My skin, my true skin, underneath that false layer of flesh, is a light grey ash colour, with the nails on my hands and feet a darker, polished grey. My eyes are all black, and are sharper than any vision I could have ever imagined. Even my muscles have been transformed; each limb is strong and proud.
I have pulled back the curtains now, diary, and I am about to bid you farewell. I have a bigger part to play now. I leave you with these last words from Teddy, a man who wasn’t much.
The full moon shines above me, the mother of the night. I can hear her call, hear my blood cry for her silver touch. My heart races; I am alive. My wings twitch, impatient to join the night. This is where I belong; the ruler and master of the sky. I can see the world below me, bathed in the shadows of the moonlight. Such a wondrous sight I have never seen before. I’ve jumped up from my balcony, onto the roof of this small block of flats with ease, it must have been at least two stories high, but it was effortless. Everything is effortless now; the power that runs through my veins is like liquid fire. The world is waiting for me, the moon’s bright light calls to me.
Forgive me diary, this is where we part.
The diary fell unnoticed to the floor.

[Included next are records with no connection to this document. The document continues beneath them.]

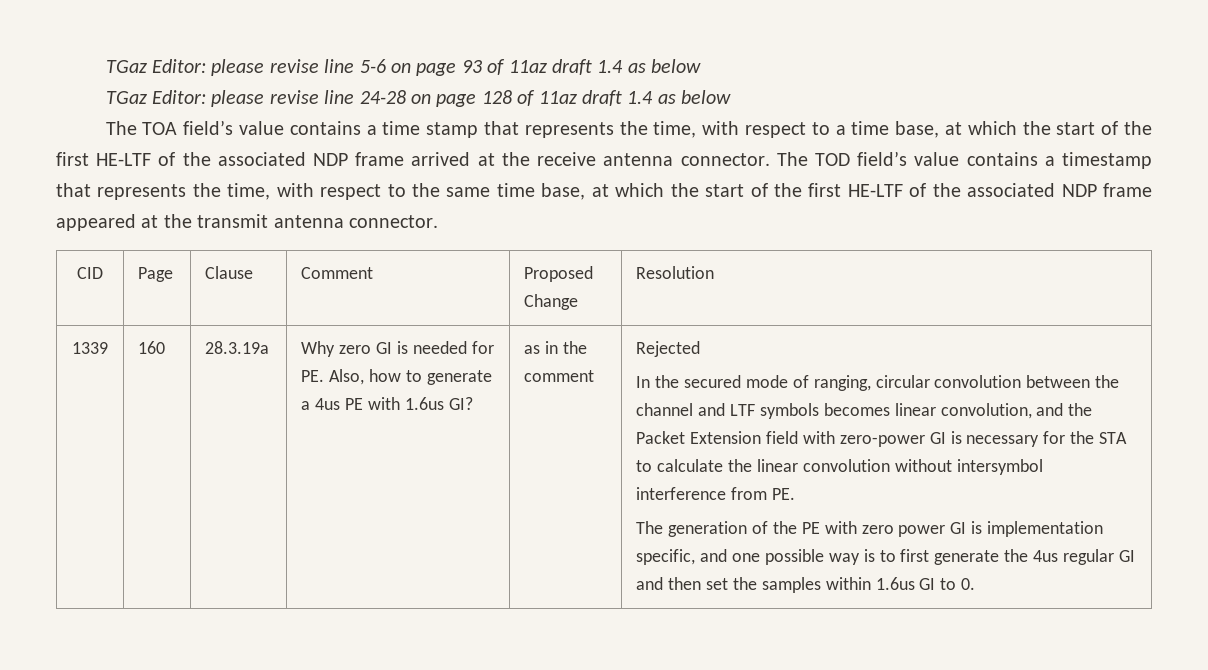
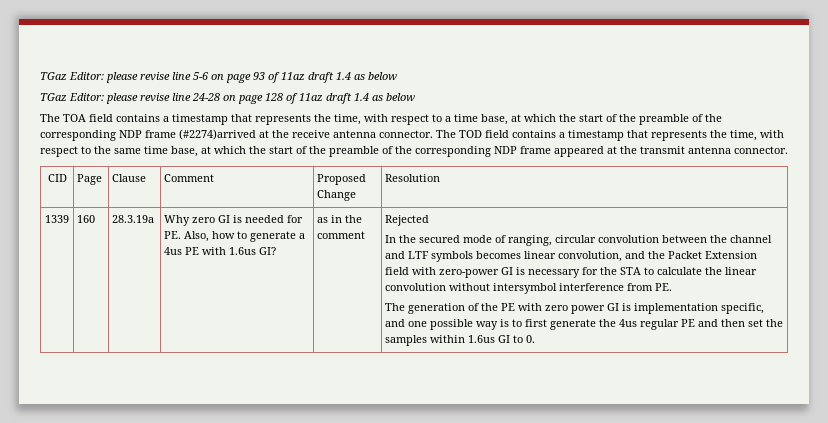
- The TOA field’s value contains a time stamp that represents the time, with respect to a time base, at which the start of the first HE-LTF of the associated NDP frame arrived at the receive antenna connector.
+ The TOA field contains a timestamp that represents the time, with respect to a time base, at which the start of the preamble of the corresponding NDP frame (#2274)arrived at the receive antenna connector.
- The TOD field’s value contains a timestamp that represents the time, with respect to the same time base, at which the start of the first HE-LTF of the associated NDP frame appeared at the transmit antenna connector.
+ The TOD field contains a timestamp that represents the time, with respect to the same time base, at which the start of the preamble of the corresponding NDP frame appeared at the transmit antenna connector.
- The generation of the PE with zero power GI is implementation specific, and one possible way is to first generate the 4us regular GI and then set the samples within 1.6us GI to 0.
+ The generation of the PE with zero power GI is implementation specific, and one possible way is to first generate the 4us regular PE and then set the samples within 1.6us GI to 0.

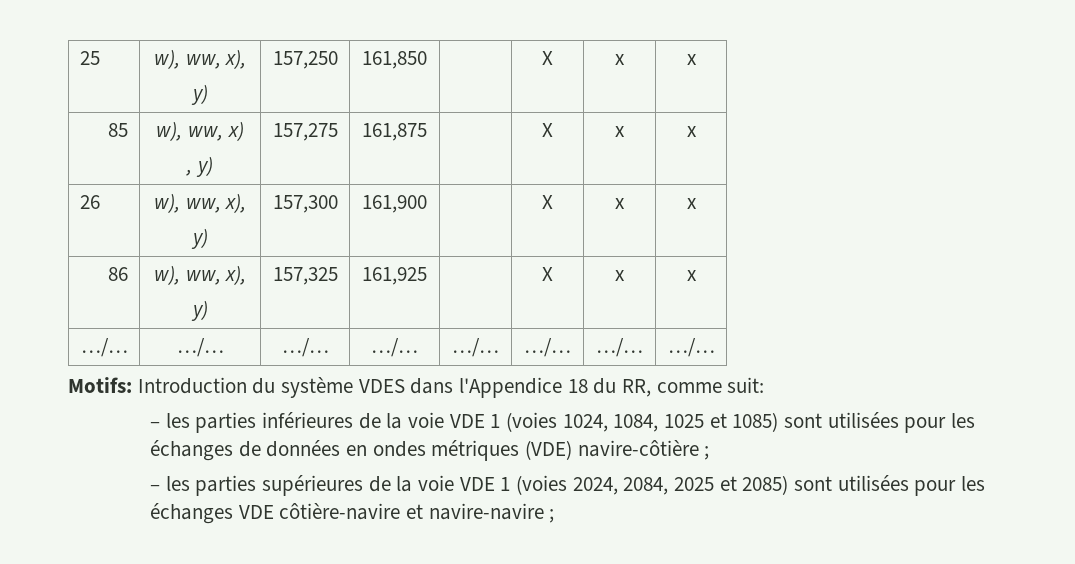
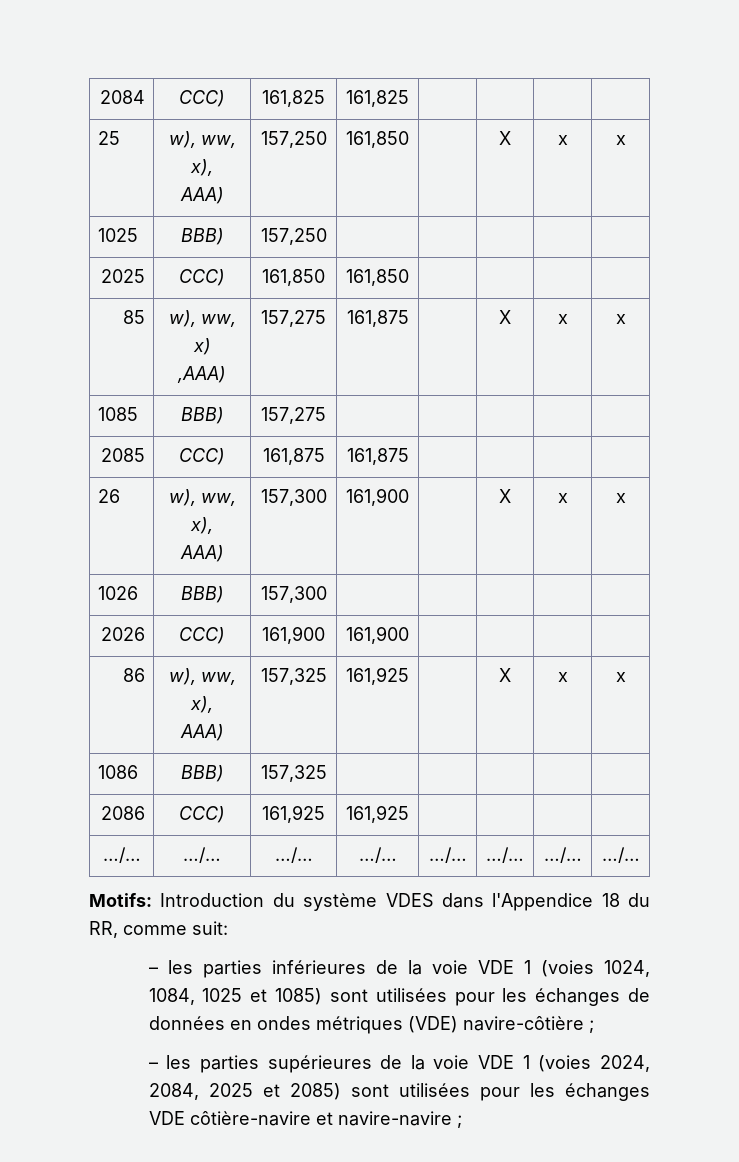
+ 2084 | CCC) | 161,825 | 161,825 | | | |
  25 | w), ww, x),
- y) | 157,250 | 161,850 | | X | x | x
+ AAA) | 157,250 | 161,850 | | X | x | x
+ 1025 | BBB) | 157,250 | | | | |
+ 2025 | CCC) | 161,850 | 161,850 | | | |
  85 | w), ww, x)
- , y) | 157,275 | 161,875 | | X | x | x
+ ,AAA) | 157,275 | 161,875 | | X | x | x
+ 1085 | BBB) | 157,275 | | | | |
+ 2085 | CCC) | 161,875 | 161,875 | | | |
  26 | w), ww, x),
- y) | 157,300 | 161,900 | | X | x | x
+ AAA) | 157,300 | 161,900 | | X | x | x
+ 1026 | BBB) | 157,300 | | | | |
+ 2026 | CCC) | 161,900 | 161,900 | | | |
  86 | w), ww, x),
- y) | 157,325 | 161,925 | | X | x | x
+ AAA) | 157,325 | 161,925 | | X | x | x
+ 1086 | BBB) | 157,325 | | | | |
+ 2086 | CCC) | 161,925 | 161,925 | | | |

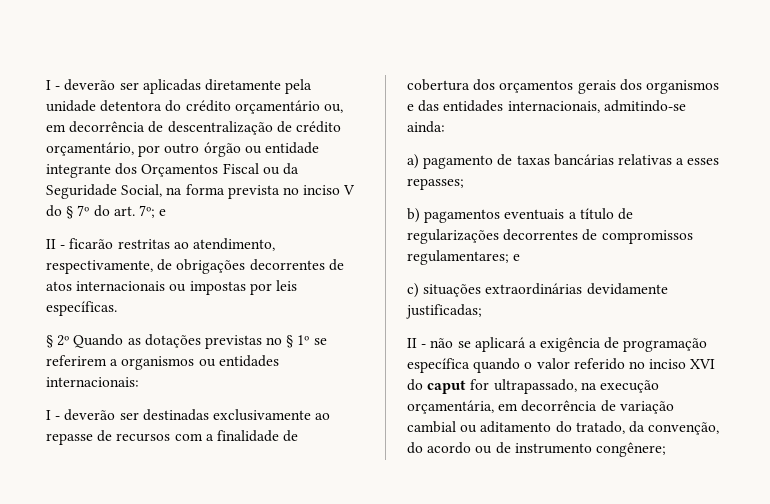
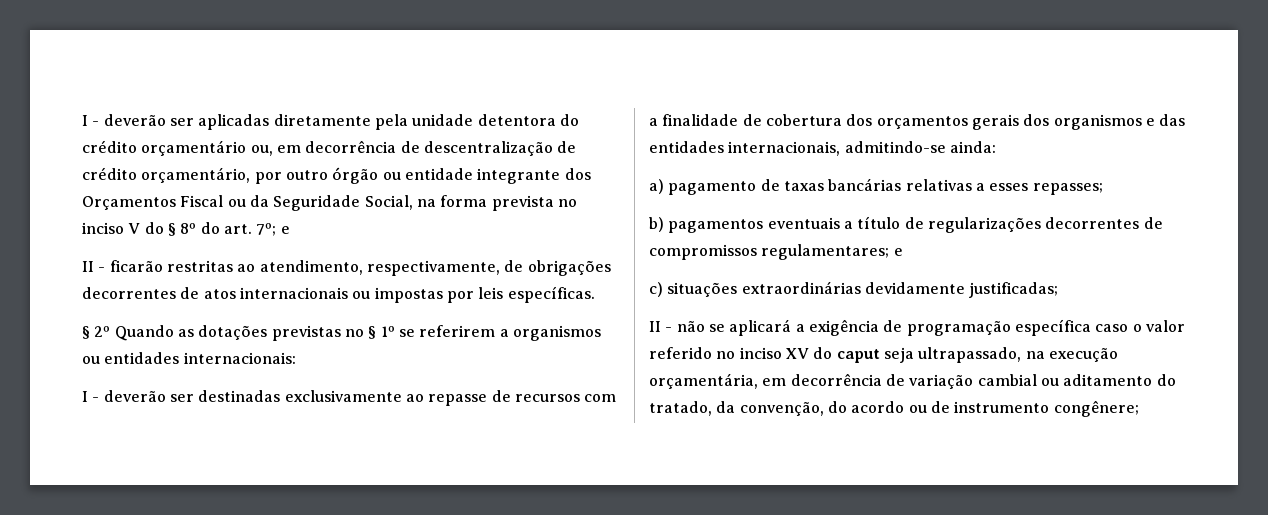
- I - deverão ser aplicadas diretamente pela unidade detentora do crédito orçamentário ou, em decorrência de descentralização de crédito orçamentário, por outro órgão ou entidade integrante dos Orçamentos Fiscal ou da Seguridade Social, na forma prevista no inciso V do § 7º do art. 7º; e
+ I - deverão ser aplicadas diretamente pela unidade detentora do crédito orçamentário ou, em decorrência de descentralização de crédito orçamentário, por outro órgão ou entidade integrante dos Orçamentos Fiscal ou da Seguridade Social, na forma prevista no inciso V do § 8º do art. 7º; e
- II - não se aplicará a exigência de programação específica quando o valor referido no inciso XVI do caput for ultrapassado, na execução orçamentária, em decorrência de variação cambial ou aditamento do tratado, da convenção, do acordo ou de instrumento congênere;
+ II - não se aplicará a exigência de programação específica caso o valor referido no inciso XV do caput seja ultrapassado, na execução orçamentária, em decorrência de variação cambial ou aditamento do tratado, da convenção, do acordo ou de instrumento congênere;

A shadow passes over it, a gust ruffling through the pages.
A large figure, dark against the night sky, swoops down off the roof of the building, soaring on the wind. It circles once around the roof gracefully, then takes a steep dive, racing through the moon washed city. As it passes the moon, its silhouette is seen.
Taller than a man, the figure sails through the sky, its large wings stretched out either side of it. As it passes the moon, it disappears against the shadows of the night, never seen or heard of again.